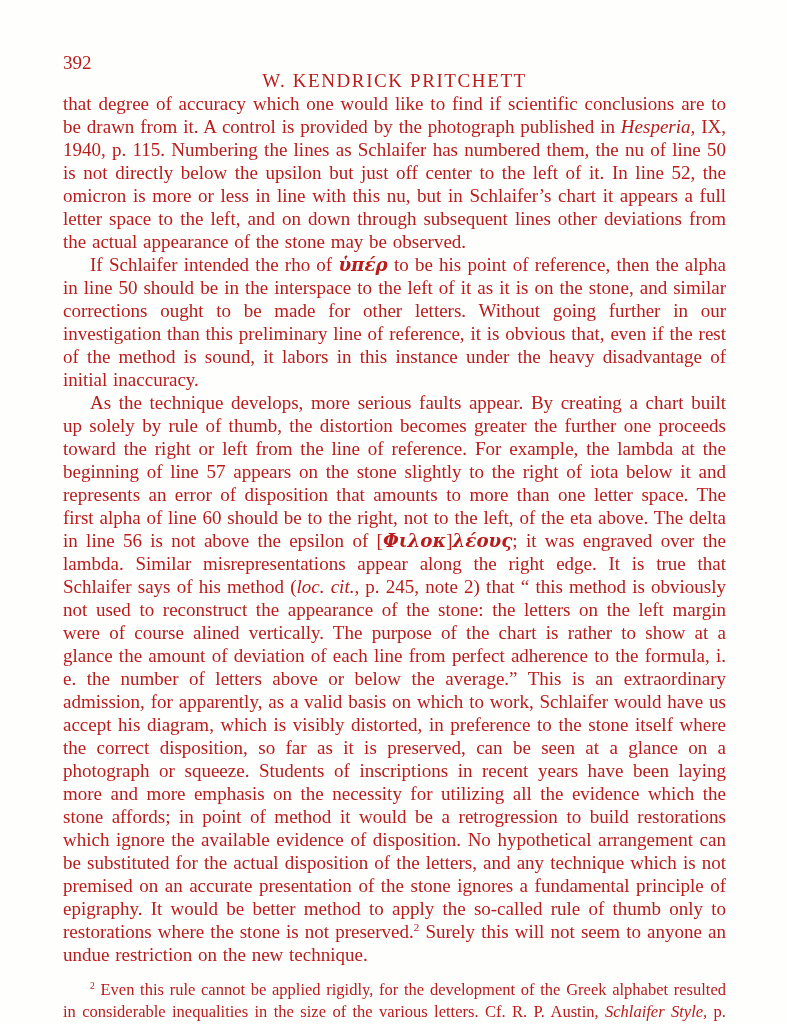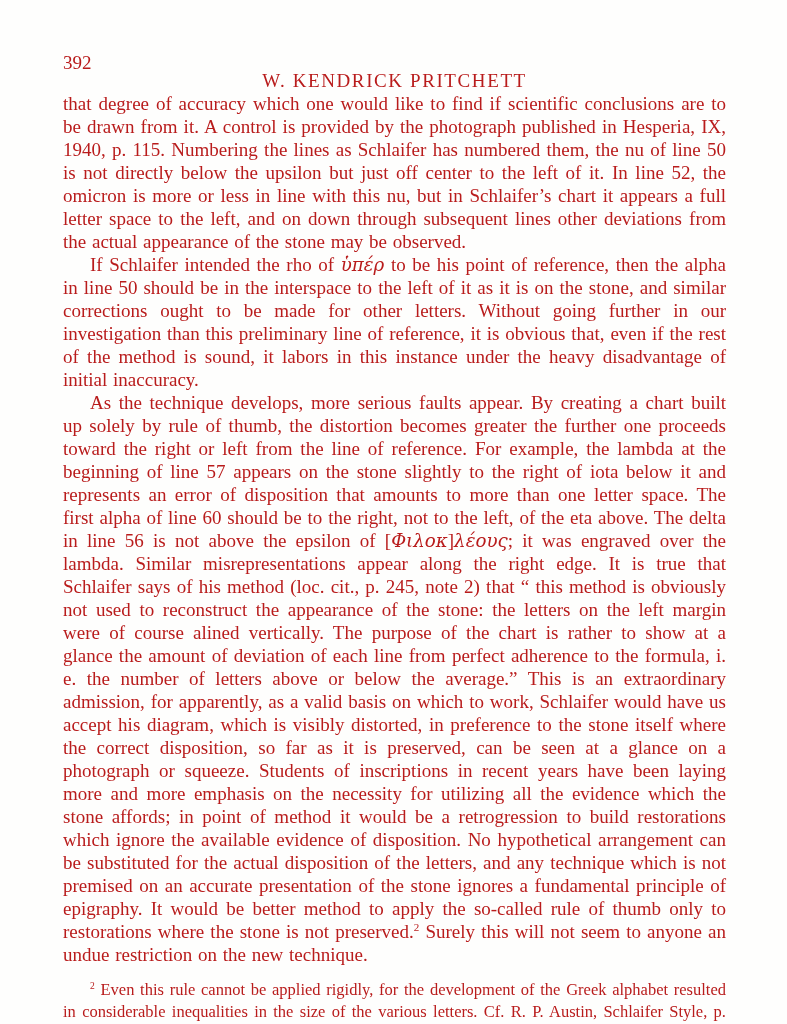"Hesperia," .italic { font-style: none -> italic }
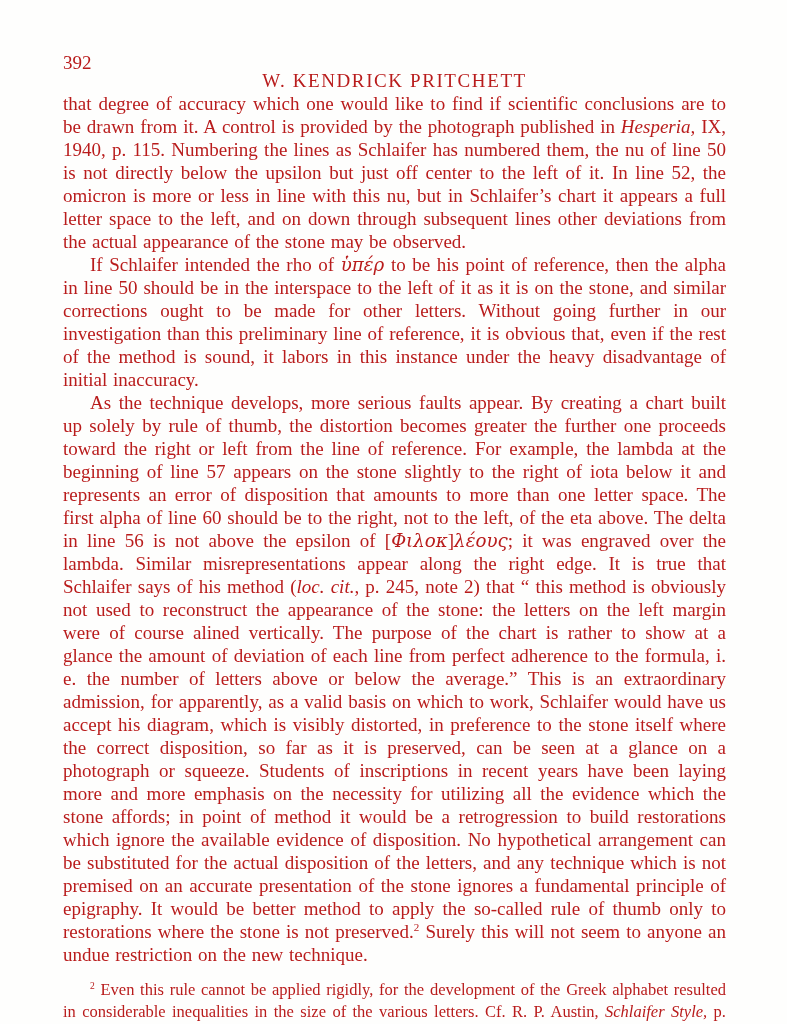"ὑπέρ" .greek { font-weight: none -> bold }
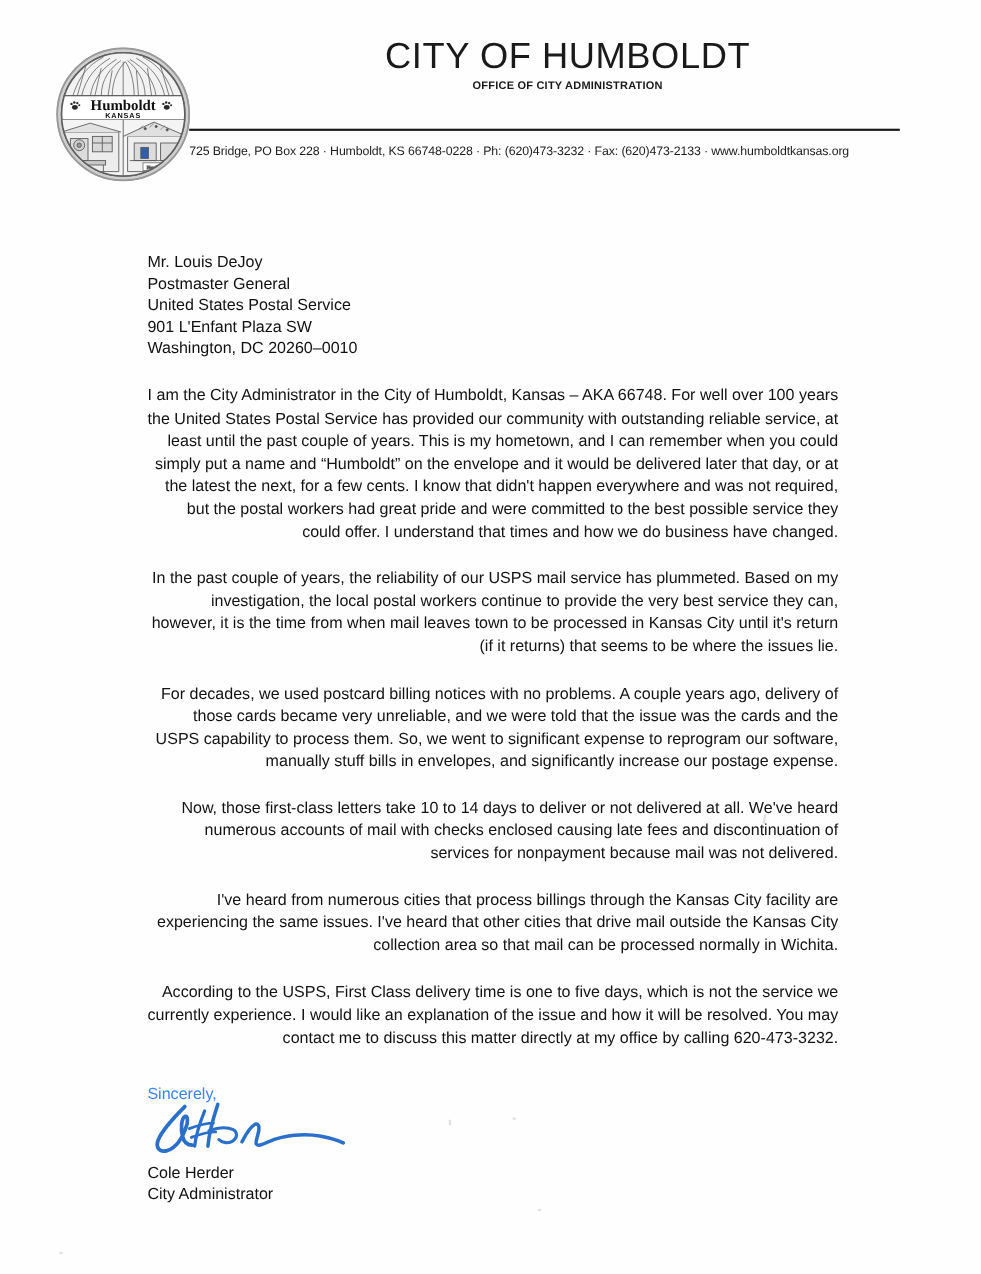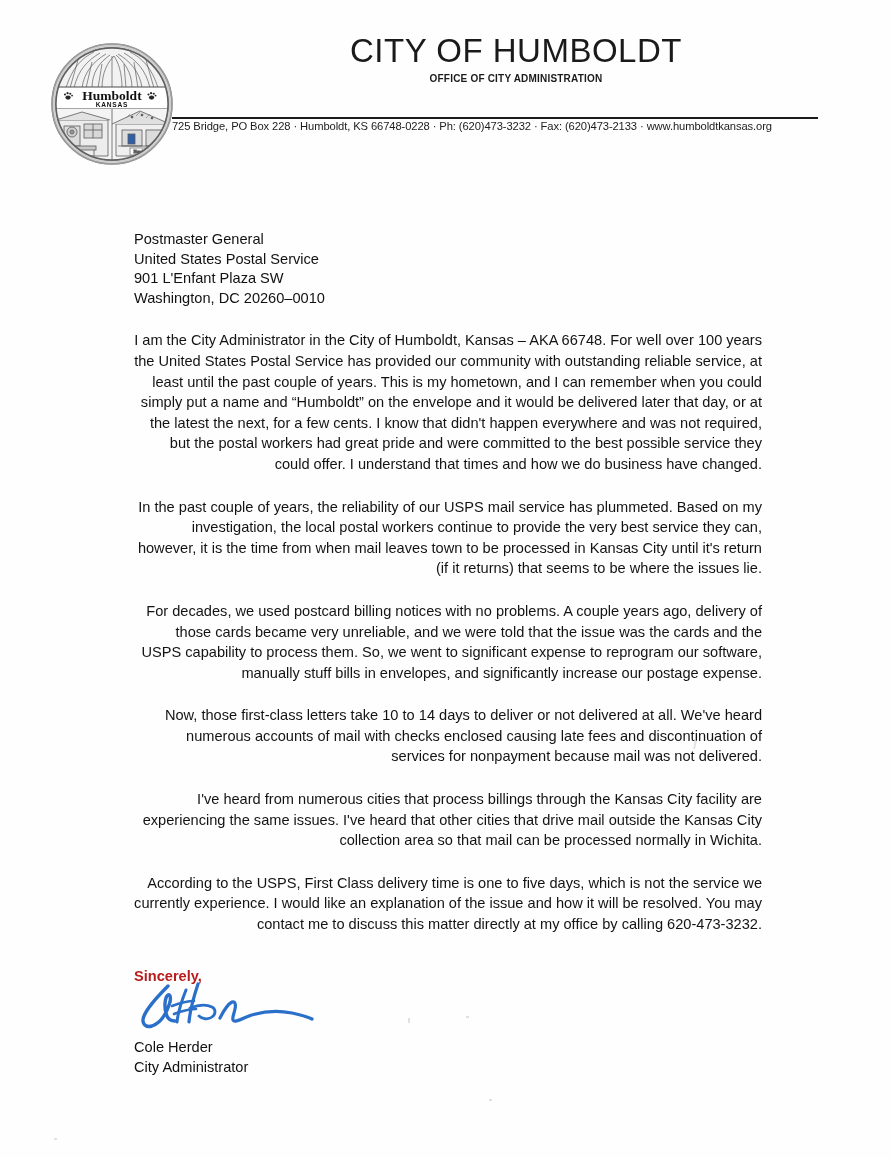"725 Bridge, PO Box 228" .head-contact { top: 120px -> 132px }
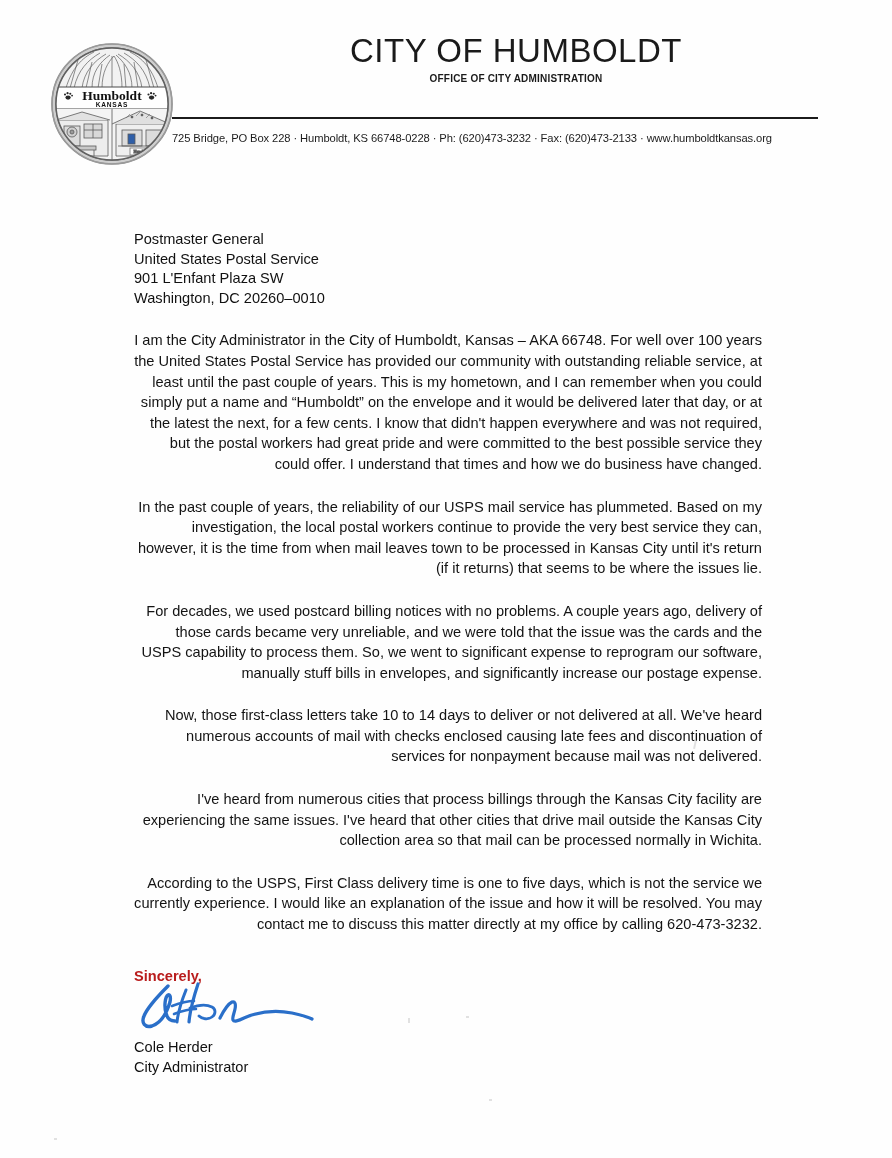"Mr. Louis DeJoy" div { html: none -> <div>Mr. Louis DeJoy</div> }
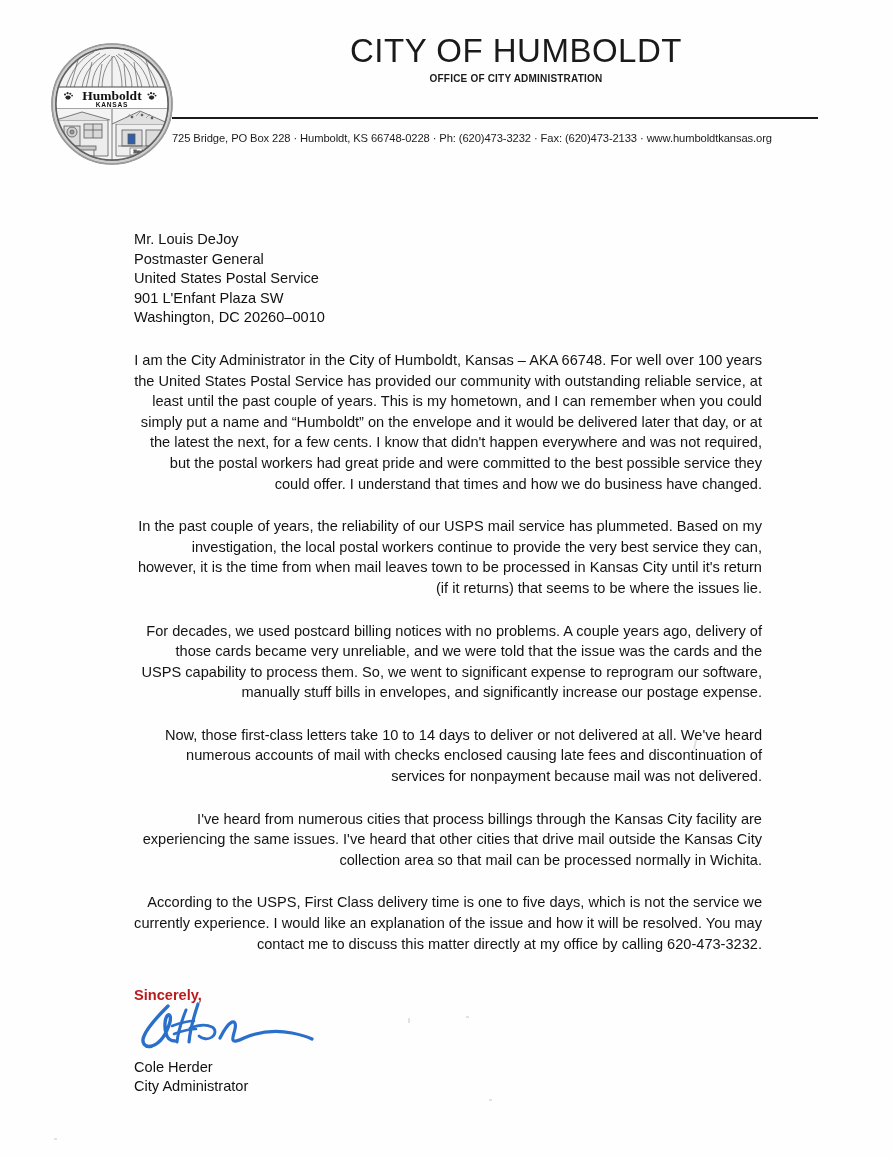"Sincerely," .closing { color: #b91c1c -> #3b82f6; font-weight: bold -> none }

#### [Directions]
Would you print all the entries again exactly, minus any pictures?

#### [Answer space]
"Hesperia," .italic { font-style: none -> italic }
"ὑπέρ" .greek { font-weight: none -> bold }
"725 Bridge, PO Box 228" .head-contact { top: 120px -> 132px }
"Mr. Louis DeJoy" div { html: none -> <div>Mr. Louis DeJoy</div> }
"Sincerely," .closing { color: #b91c1c -> #3b82f6; font-weight: bold -> none }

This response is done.